> **What this task involves**:
In the answer, each entry below appears exactly as given, and no picture appears at all.

Front-end code change data
━━━━━━━━━━━━━━━━━━━━━━━━━━━━━━

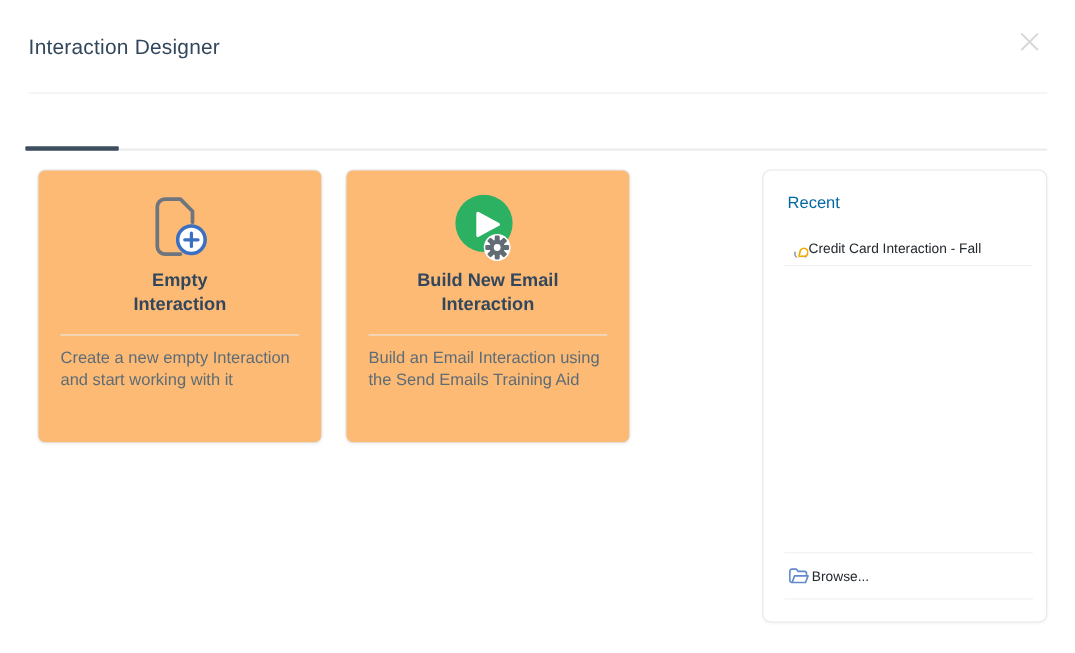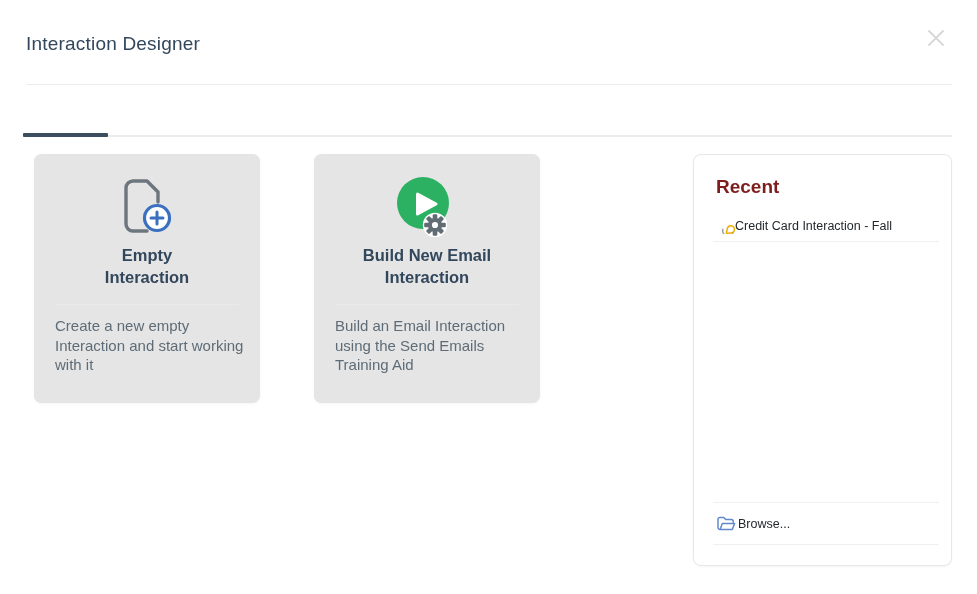--- a/index.html
+++ b/index.html
@@ -36,22 +36,22 @@
     position: absolute; left: 23px; right: 25px; top: 135px;
     height: 2px; background: #ececec;
   }
   .tab-underline {
     position: absolute; left: 23px; top: 133px;
     width: 85px; height: 4px; background: #3d4e5f; border-radius: 1px; z-index: 2;
   }
 
   
   .card {
-    position: absolute; top: 154px; width: 226px; height: 249px;
-    background: #e5e5e5; border: 1px solid #e3e5e7; border-radius: 7px;
+    position: absolute; top: 154px; width: 259px; height: 249px;
+    background: #fdba74; border: 1px solid #e3e5e7; border-radius: 7px;
     box-shadow: 0 1px 3px rgba(0,0,0,.04);
     cursor: pointer;
   }
   .card.card-1 { left: 34px; }
   .card.card-2 { left: 314px; text-decoration: underline; }
   .card-icon-wrap {
     position: absolute; top: 22px; left: 0; right: 0;
     display: flex; justify-content: center;
   }
   .card-title {
@@ -70,21 +70,21 @@
   }
 
   
   .recent {
     position: absolute; left: 693px; top: 154px; width: 259px; height: 412px;
     background: #fff; border: 1px solid #e5e7e9; border-radius: 8px;
     box-shadow: 0 1px 3px rgba(0,0,0,.04);
   }
   .recent-heading {
     position: absolute; left: 22px; top: 21px;
-    font-size: 19px; color: #7f1d1d; font-weight: bold;
+    font-size: 15px; color: #0369a1;
   }
   .recent-list { position: absolute; left: 19px; right: 12px; top: 56px; }
   .recent-row {
     height: 31px; border-bottom: 1px solid #eef0f2;
     display: flex; align-items: center; 
     padding-left: 7px; cursor: pointer;
   }
   .recent-row .label, .browse-row .label {
     font-size: 12.5px; color: #24292e; font-weight: 500;
   }

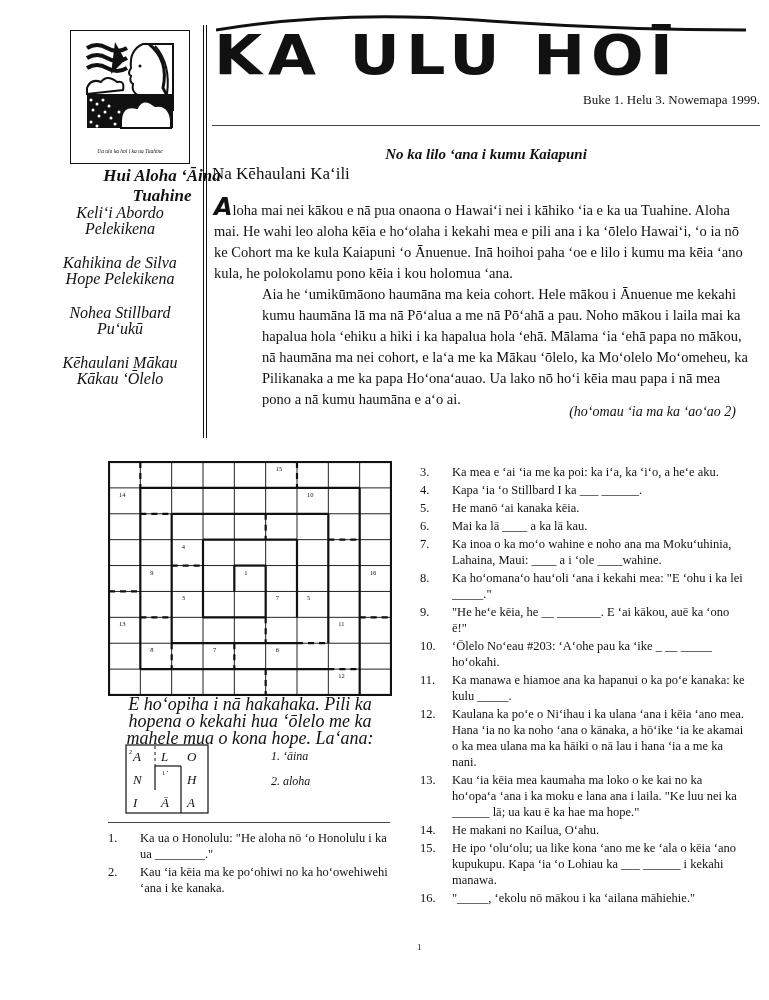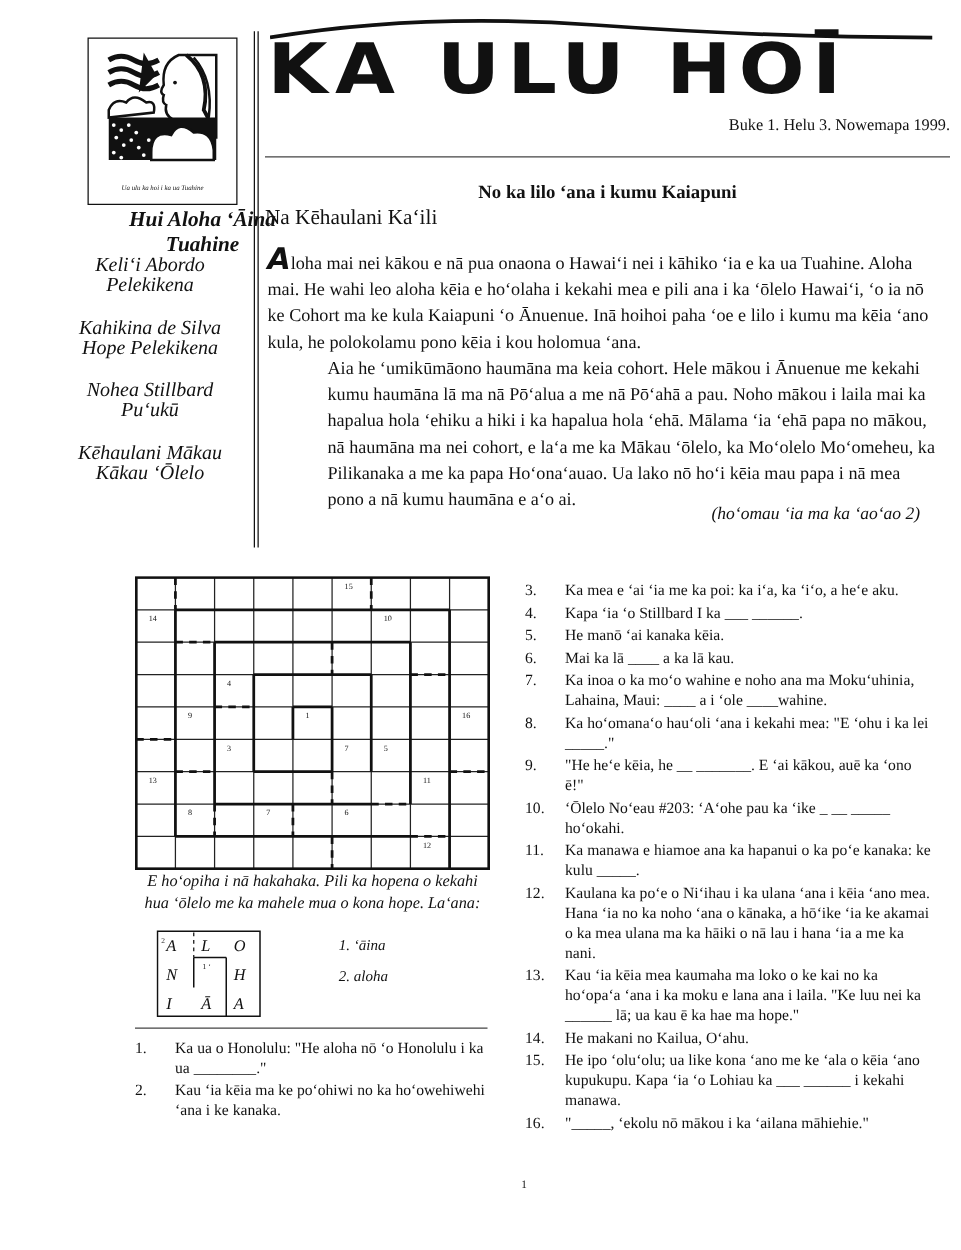--- a/index.html
+++ b/index.html
@@ -21,31 +21,31 @@
   .vrule2 { left: 206px; top: 25px; width: 1px; height: 413px; background: #111; }
 
   
   .masthead-wave { left: 216px; top: 8px; width: 530px; height: 30px; }
   .masthead-title { left: 214px; top: 24px; width: 540px; height: 70px; font-family: "DejaVu Sans", sans-serif;
                     font-weight: bold; font-size: 62px; letter-spacing: 6px; line-height: 70px; white-space: nowrap; transform: scaleY(0.9); transform-origin: left top; }
   .issue-line { left: 520px; top: 92px; width: 240px; text-align: right; font-size: 13px; }
   .hrule { left: 212px; top: 125px; width: 548px; height: 1px; background: #444; }
 
   
-  .article-title { left: 212px; top: 146px; width: 548px; text-align: center; font-size: 15px; font-weight: bold; }
+  .article-title { left: 212px; top: 146px; width: 548px; text-align: center; font-size: 15px; font-weight: bold; font-style: italic; }
   .article-byline { left: 212px; top: 164px; width: 548px; text-align: left; font-size: 17px; }
   .article-body { left: 214px; top: 198px; width: 536px; font-size: 14.5px; line-height: 21px; text-align: left; }
   .article-body p { margin: 0; }
   .dropcap { font-family: "DejaVu Sans", sans-serif; font-weight: bold; font-style: italic; font-size: 24px; line-height: 18px; }
   .indent { padding-left: 48px; }
   .continued { left: 500px; top: 404px; width: 236px; text-align: right; font-size: 14px; font-style: italic; }
 
   
   .grid { left: 108px; top: 461px; }
-  .instructions { left: 108px; top: 696px; width: 284px; font-size: 13px; font-style: italic; line-height: 17px; text-align: center; }
+  .instructions { left: 108px; top: 696px; width: 284px; font-size: 18px; font-style: italic; line-height: 17px; text-align: center; }
   .example { left: 125px; top: 744px; }
   .example-answers { left: 240px; top: 744px; font-style: italic; font-size: 12px; line-height: 25px; margin-left: 31px; }
 
   .clues-left-rule { left: 108px; top: 822px; width: 282px; height: 1px; background: #444; }
   .clue-list { font-size: 12.5px; line-height: 16px; }
   .clue { position: relative; padding-left: 32px; margin-bottom: 2px; }
   .clue .num { position: absolute; left: 0; top: 0; }
   .clues-left { left: 108px; top: 830px; width: 290px; }
   .clues-right { left: 420px; top: 464px; width: 325px; }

━━━━━━━━━━━━━━━━━━━━━━━━━━━━━━

> **Task answer**:
--- a/index.html
+++ b/index.html
@@ -36,22 +36,22 @@
     position: absolute; left: 23px; right: 25px; top: 135px;
     height: 2px; background: #ececec;
   }
   .tab-underline {
     position: absolute; left: 23px; top: 133px;
     width: 85px; height: 4px; background: #3d4e5f; border-radius: 1px; z-index: 2;
   }
 
   
   .card {
-    position: absolute; top: 154px; width: 226px; height: 249px;
-    background: #e5e5e5; border: 1px solid #e3e5e7; border-radius: 7px;
+    position: absolute; top: 154px; width: 259px; height: 249px;
+    background: #fdba74; border: 1px solid #e3e5e7; border-radius: 7px;
     box-shadow: 0 1px 3px rgba(0,0,0,.04);
     cursor: pointer;
   }
   .card.card-1 { left: 34px; }
   .card.card-2 { left: 314px; text-decoration: underline; }
   .card-icon-wrap {
     position: absolute; top: 22px; left: 0; right: 0;
     display: flex; justify-content: center;
   }
   .card-title {
@@ -70,21 +70,21 @@
   }
 
   
   .recent {
     position: absolute; left: 693px; top: 154px; width: 259px; height: 412px;
     background: #fff; border: 1px solid #e5e7e9; border-radius: 8px;
     box-shadow: 0 1px 3px rgba(0,0,0,.04);
   }
   .recent-heading {
     position: absolute; left: 22px; top: 21px;
-    font-size: 19px; color: #7f1d1d; font-weight: bold;
+    font-size: 15px; color: #0369a1;
   }
   .recent-list { position: absolute; left: 19px; right: 12px; top: 56px; }
   .recent-row {
     height: 31px; border-bottom: 1px solid #eef0f2;
     display: flex; align-items: center; 
     padding-left: 7px; cursor: pointer;
   }
   .recent-row .label, .browse-row .label {
     font-size: 12.5px; color: #24292e; font-weight: 500;
   }

--- a/index.html
+++ b/index.html
@@ -21,31 +21,31 @@
   .vrule2 { left: 206px; top: 25px; width: 1px; height: 413px; background: #111; }
 
   
   .masthead-wave { left: 216px; top: 8px; width: 530px; height: 30px; }
   .masthead-title { left: 214px; top: 24px; width: 540px; height: 70px; font-family: "DejaVu Sans", sans-serif;
                     font-weight: bold; font-size: 62px; letter-spacing: 6px; line-height: 70px; white-space: nowrap; transform: scaleY(0.9); transform-origin: left top; }
   .issue-line { left: 520px; top: 92px; width: 240px; text-align: right; font-size: 13px; }
   .hrule { left: 212px; top: 125px; width: 548px; height: 1px; background: #444; }
 
   
-  .article-title { left: 212px; top: 146px; width: 548px; text-align: center; font-size: 15px; font-weight: bold; }
+  .article-title { left: 212px; top: 146px; width: 548px; text-align: center; font-size: 15px; font-weight: bold; font-style: italic; }
   .article-byline { left: 212px; top: 164px; width: 548px; text-align: left; font-size: 17px; }
   .article-body { left: 214px; top: 198px; width: 536px; font-size: 14.5px; line-height: 21px; text-align: left; }
   .article-body p { margin: 0; }
   .dropcap { font-family: "DejaVu Sans", sans-serif; font-weight: bold; font-style: italic; font-size: 24px; line-height: 18px; }
   .indent { padding-left: 48px; }
   .continued { left: 500px; top: 404px; width: 236px; text-align: right; font-size: 14px; font-style: italic; }
 
   
   .grid { left: 108px; top: 461px; }
-  .instructions { left: 108px; top: 696px; width: 284px; font-size: 13px; font-style: italic; line-height: 17px; text-align: center; }
+  .instructions { left: 108px; top: 696px; width: 284px; font-size: 18px; font-style: italic; line-height: 17px; text-align: center; }
   .example { left: 125px; top: 744px; }
   .example-answers { left: 240px; top: 744px; font-style: italic; font-size: 12px; line-height: 25px; margin-left: 31px; }
 
   .clues-left-rule { left: 108px; top: 822px; width: 282px; height: 1px; background: #444; }
   .clue-list { font-size: 12.5px; line-height: 16px; }
   .clue { position: relative; padding-left: 32px; margin-bottom: 2px; }
   .clue .num { position: absolute; left: 0; top: 0; }
   .clues-left { left: 108px; top: 830px; width: 290px; }
   .clues-right { left: 420px; top: 464px; width: 325px; }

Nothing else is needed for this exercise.